Immune signatures transcriptomics and immune response datasets

We report the total number of assay samples collected from the transcriptomic and immune response datasets tallied by targeted pathogen and vaccine type, across multiple systems vaccinology datasets (Fig. 4a). We captured about ~3000 HAI antibody titer results from influenza studies that were measured by the standard HAI assay pre- and at multiple time points post-vaccination, depending on the study. Mean titers were calculated for the reported strains of the virus and were based on the highest dilution reported at day 28–30 post-vaccination.

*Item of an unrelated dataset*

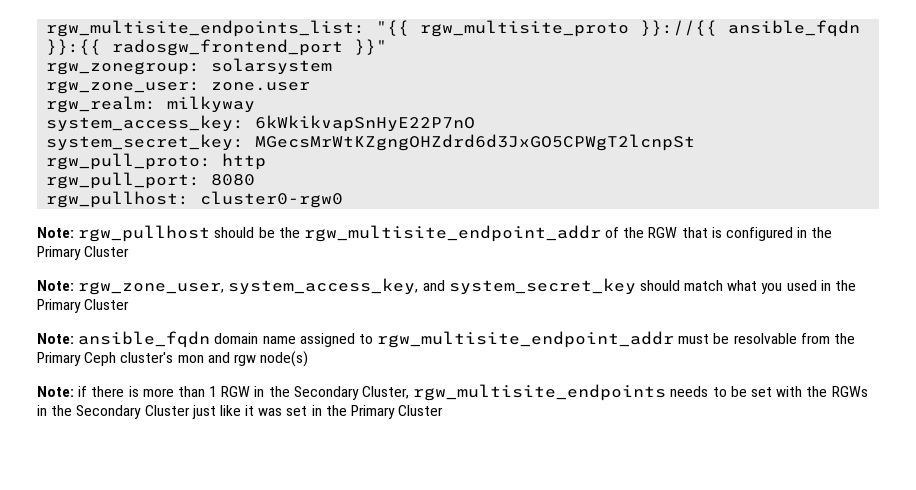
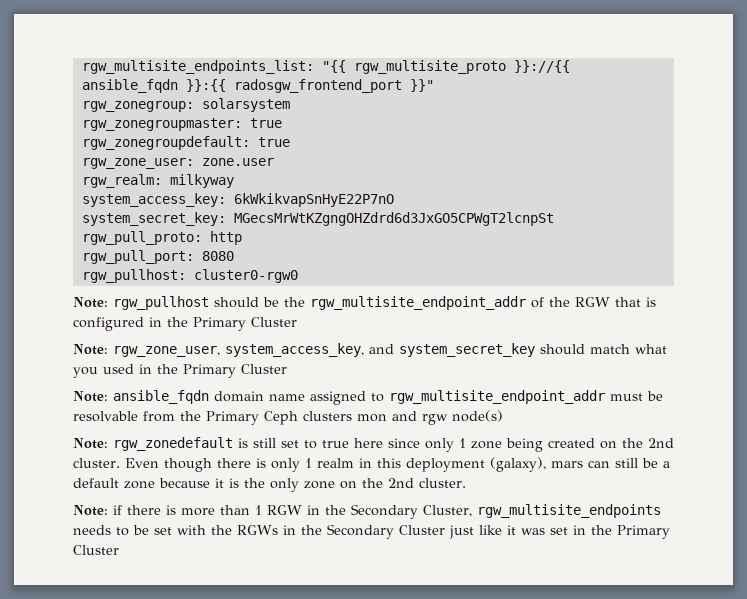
(333, 66) none -> [81,118,282,131] [81,136,290,150] // rgw_zonegroupmaster: true // rgw_zonegroupdefault: true
[120,352,174,363] cluster's -> [303,411,352,421] clusters
(309, 359) none -> [73,437,674,452] [73,457,670,472] [73,478,466,492] // Note: rgw_zonedefault is still set to true here since only 1 zone being created on the 2nd cluster. Even though there is only 1 realm in this deployment (galaxy), mars can still be a default zone because it is the only zone on the 2nd cluster.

In addition, neutralizing antibody (NAB) titers and IgG ELISA results specific to each pathogen were determined by each study and are summarized (Fig. 4a). The overall transcriptomics dataset comprises multiple time points from 7 days pre-vaccination up to day 180 days post-vaccination (Fig. 4b). While most of the datasets focus on the young adult population (ages 18–50 years old), the data resource also includes studies that profile older adults following hepatitis B, influenza, and varicella vaccination (Fig. 4c) that may be useful for analysis. The Euler diagram describes the dataset overlap of participants with transcriptomics datasets and corresponding to one or more immune response datasets (Fig. 4d).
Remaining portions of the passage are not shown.